Messages of support came from around the world, including Pakistan, where Jinnah’s new government commended his concern for peace and harmony. There were Hindus, however, who thought that Gandhi’s insistence on non-violence and non-retaliation prevented them from defending themselves against attack. Ominous cries of ‘Let Gandhi die!’ were heard in Delhi, where Gandhi was occupying a mansion called Birla Lodge.

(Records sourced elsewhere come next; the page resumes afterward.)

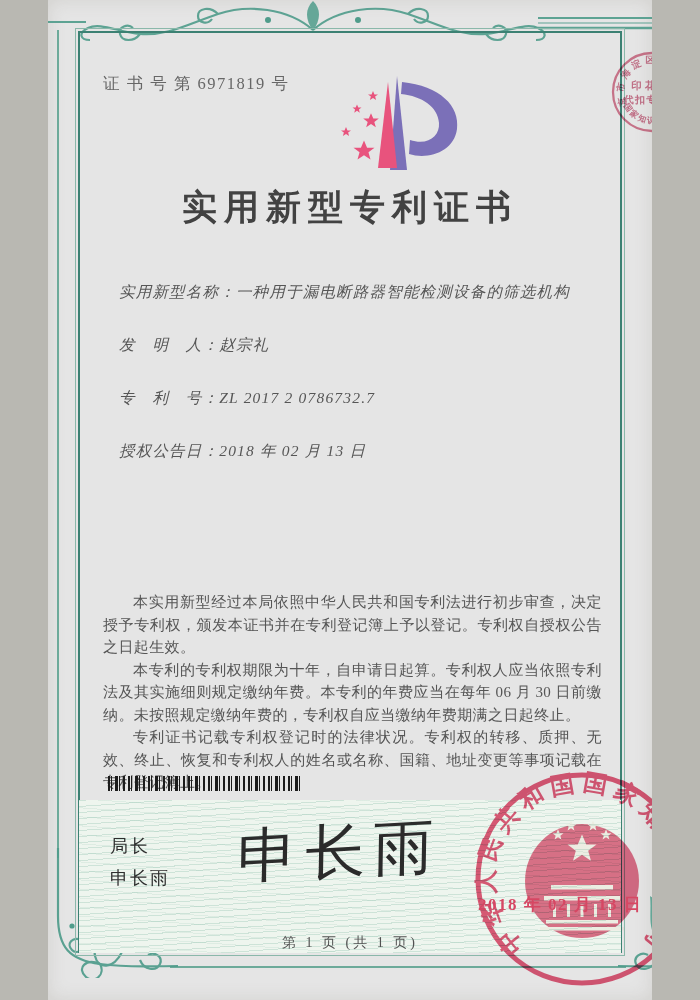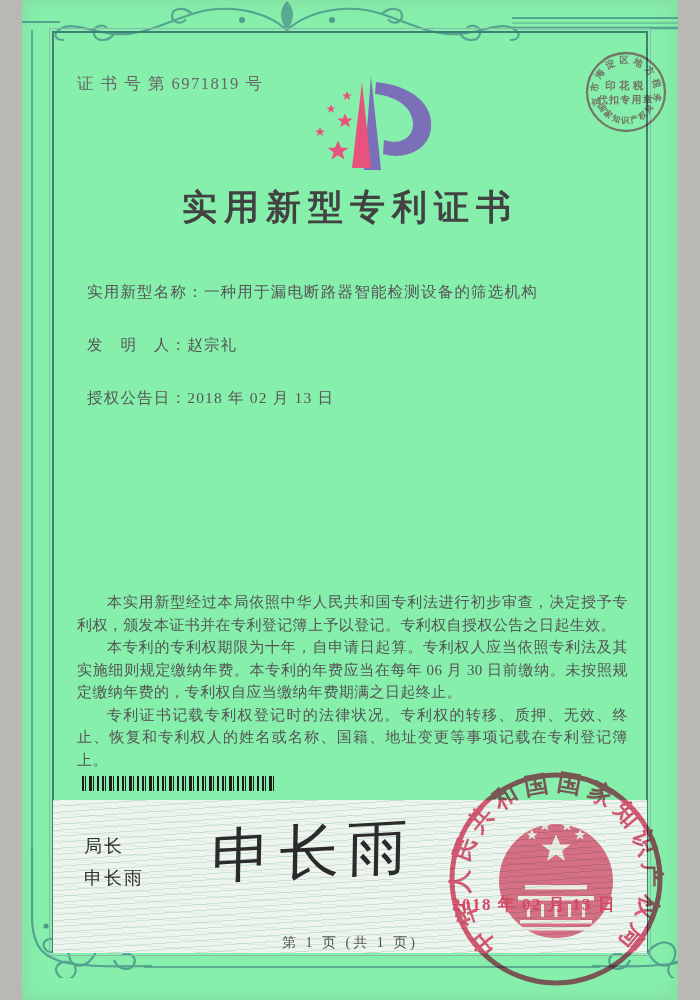--- a/index.html
+++ b/index.html
@@ -1,18 +1,18 @@
 <!DOCTYPE html>
 <html><head>
 <meta charset="utf-8">
 <style>
   html,body{margin:0;padding:0;background:#b9b8b2;}
   .page{
-    position:relative;width:656px;height:1000px;margin:0 auto;
-    background:#86efac;overflow:hidden;
+    position:relative;width:604px;height:1000px;margin:0 auto;
+    background:#e5e5e5;overflow:hidden;
     font-family:"Liberation Serif", serif;color:#4c4c4c;
     box-shadow:inset 0 0 18px rgba(120,115,100,.18);
   }
   
   .edge-line{position:absolute;background:#58a08d;opacity:.85;}
   .edge-left{left:9px;top:30px;width:2px;height:828px;}
   .edge-right{left:689px;top:30px;width:2px;height:828px;}
   .edge-bottom{left:122px;top:966px;width:456px;height:2px;}
   .ornament{position:absolute;}
   
@@ -27,21 +27,21 @@
       #eef5ee;
   }
   
   .cert-no{position:absolute;left:55px;top:73px;font-size:16.5px;letter-spacing:1.5px;color:#676767;}
   .logo{position:absolute;left:270px;top:76px;}
   .tax-stamp{position:absolute;left:552px;top:40px;mix-blend-mode:multiply;opacity:.92;}
   .title{position:absolute;left:0;right:0;top:184px;text-align:center;
     font-size:35px;font-weight:bold;letter-spacing:7px;color:#424242;}
   
   .fields{position:absolute;left:57px;top:281px;right:50px;font-size:15.5px;color:#565656;letter-spacing:1.2px;}
-  .field{margin:0 0 31px 8px;line-height:22px;white-space:nowrap;}
+  .field{margin:0 0 31px 14px;line-height:22px;white-space:nowrap;font-style:italic;}
   .field .lab{color:#565656;}
   
   .paras{position:absolute;left:55px;right:50px;top:591px;font-size:15px;
     line-height:22.5px;color:#555;letter-spacing:.4px;text-align:justify;}
   .paras p{margin:0;text-indent:2em;}
   
   .barcode{position:absolute;left:60px;top:776px;width:194px;height:15px;
     background:repeating-linear-gradient(90deg,
       #1c1c1c 0 2px, transparent 2px 3px,
       #1c1c1c 3px 4px, transparent 4px 7px,
@@ -156,20 +156,23 @@
   </svg>
 
   <div class="title">实用新型专利证书</div>
 
   <div class="fields">
     <div class="field">
       <span class="lab">实用新型名称：</span><span>一种用于漏电断路器智能检测设备的筛选机构</span>
     </div>
     <div class="field">
       <span class="lab">发　明　人：</span><span>赵宗礼</span>
+    </div>
+    <div class="field">
+      <span class="lab">专　利　号：</span><span>ZL 2017 2 0786732.7</span>
     </div>
     <div class="field">
       <span class="lab">授权公告日：</span><span>2018 年 02 月 13 日</span>
     </div>
   </div>
 
   <div class="paras">
     <p>本实用新型经过本局依照中华人民共和国专利法进行初步审查，决定授予专利权，颁发本证书并在专利登记簿上予以登记。专利权自授权公告之日起生效。</p>
     <p>本专利的专利权期限为十年，自申请日起算。专利权人应当依照专利法及其实施细则规定缴纳年费。本专利的年费应当在每年 06 月 30 日前缴纳。未按照规定缴纳年费的，专利权自应当缴纳年费期满之日起终止。</p>
     <p>专利证书记载专利权登记时的法律状况。专利权的转移、质押、无效、终止、恢复和专利权人的姓名或名称、国籍、地址变更等事项记载在专利登记簿上。</p>

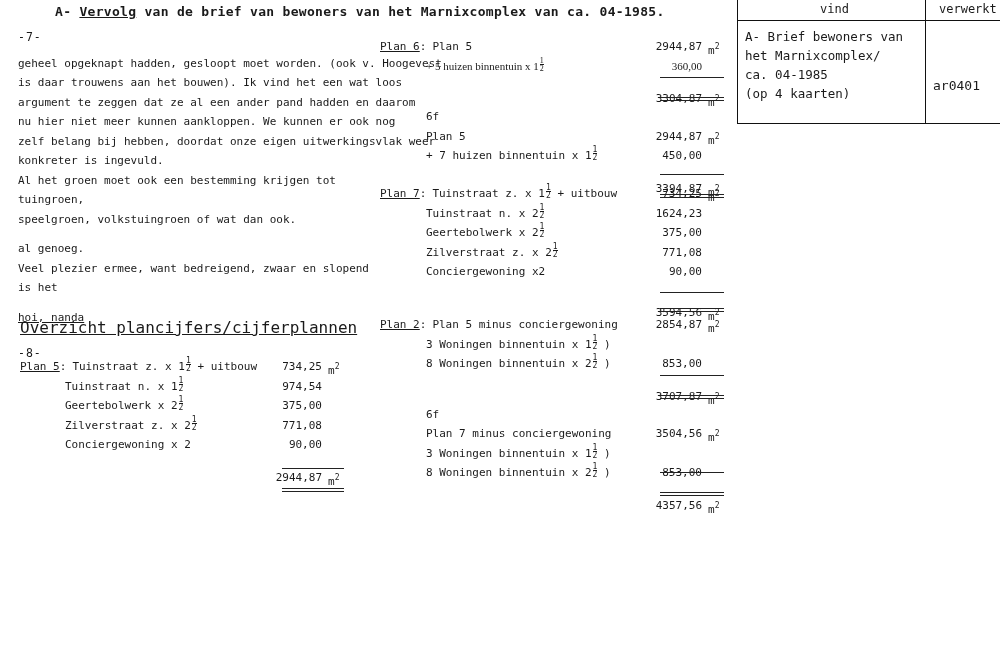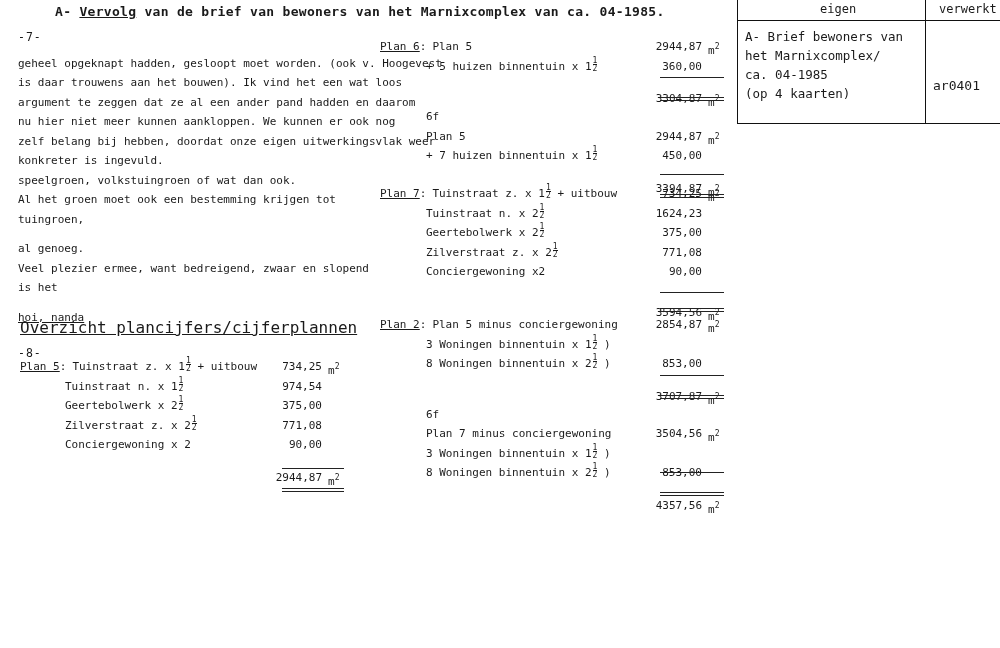--- a/index.html
+++ b/index.html
@@ -130,22 +130,22 @@
     <div class="pagemark">-7-</div>
     <div class="para">
       <div>geheel opgeknapt hadden, gesloopt moet worden. (ook v. Hoogevest</div>
       <div>is daar trouwens aan het bouwen). Ik vind het een wat loos</div>
       <div>argument te zeggen dat ze al een ander pand hadden en daarom</div>
       <div>nu hier niet meer kunnen aankloppen. We kunnen er ook nog</div>
       <div>zelf belang bij hebben, doordat onze eigen uitwerkingsvlak weer</div>
       <div>konkreter is ingevuld.</div>
     </div>
     <div>
+      <div>Al het groen moet ook een bestemming krijgen tot tuingroen,</div>
       <div>speelgroen, volkstuingroen of wat dan ook.</div>
-      <div>Al het groen moet ook een bestemming krijgen tot tuingroen,</div>
     </div>
     <div class="gap-sm"></div>
     <div>
       <div>al genoeg.</div>
       <div>Veel plezier ermee, want bedreigend, zwaar en slopend is het</div>
     </div>
     <div class="gap-sm"></div>
     <div>
       <span class="sig">hoi, nanda</span>
     </div>
@@ -194,21 +194,21 @@
 
   <div class="items" style="left:380px; top:37px; width:350px;">
     <div class="row-line">
       <span class="tag">Plan 6</span>
       <span>:</span>
       <span style="display:inline-block;width:6px;"></span>
       <span>Plan 5</span>
       <span style="position:absolute; left:260px; width:62px; text-align:right;">2944,87</span>
       <span style="position:absolute; left:328px;"><span>m</span><span class="sup">2</span></span>
     </div>
-    <div class="row-line" style="padding-left:46px;">
+    <div class="row-line" style="padding-left:46px;font-family:Liberation Serif, serif;">
       <span><span>+ 5 huizen binnentuin x 1</span><span class="frac"><i>1</i><i class="den">2</i></span></span>
       <span style="position:absolute; left:260px; width:62px; text-align:right;">360,00</span>
     </div>
     <div class="rule" style="left:280px; top:40px; width:64px;"></div>
     <div class="row-line" style="margin-top:13px;">
       <span style="position:absolute; left:260px; width:62px; text-align:right;">3304,87</span>
       <span style="position:absolute; left:328px;"><span>m</span><span class="sup">2</span></span>
     </div>
     <div class="rule" style="left:280px; top:60px; width:64px;"></div>
     <div class="rule" style="left:280px; top:63px; width:64px;"></div>
@@ -317,21 +317,21 @@
   </div>
 
   <div>
 
     <div class="vline" style="left:737px; top:0px; height:124px;"></div>
     <div class="vline" style="left:925px; top:0px; height:124px;"></div>
 
     <div class="hline" style="left:737px; top:20px; width:263px;"></div>
     <div class="hline" style="left:737px; top:123px; width:263px;"></div>
 
-    <div class="hdr-cell" style="left:820px; top:2px;">eigen</div>
+    <div class="hdr-cell" style="left:820px; top:2px;">vind</div>
     <div class="hdr-cell" style="left:939px; top:2px;text-align:center;">verwerkt</div>
 
     <div class="note-text" style="left:745px; top:27px;">
       <div>A- Brief bewoners van</div>
       <div>het Marnixcomplex/</div>
       <div>ca. 04-1985</div>
       <div>(op 4 kaarten)</div>
     </div>
 
     <div class="code-text" style="left:933px; top:78px;">ar0401</div>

On 13 January, beginning what would prove to be his last fast, the Mahatma said: ‘Death for me would be a glorious deliverance rather than that I should be a helpless witness of the destruction of India, Hinduism, Sikhism and Islam’, and explained that his dream was for the Hindus, Sikhs, Parsis, Christians and Muslims of all India to live together in amity. On the 20th a group of Hindu fanatics, who detested Gandhi’s calls for tolerance and peace, set off a bomb some yards from him, which did no harm. It was not the first attempt on Gandhi’s life, but he said: ‘If I am to die by the bullet of a madman, I must do so smiling. There must be no anger within me. God must be in my heart and on my lips.’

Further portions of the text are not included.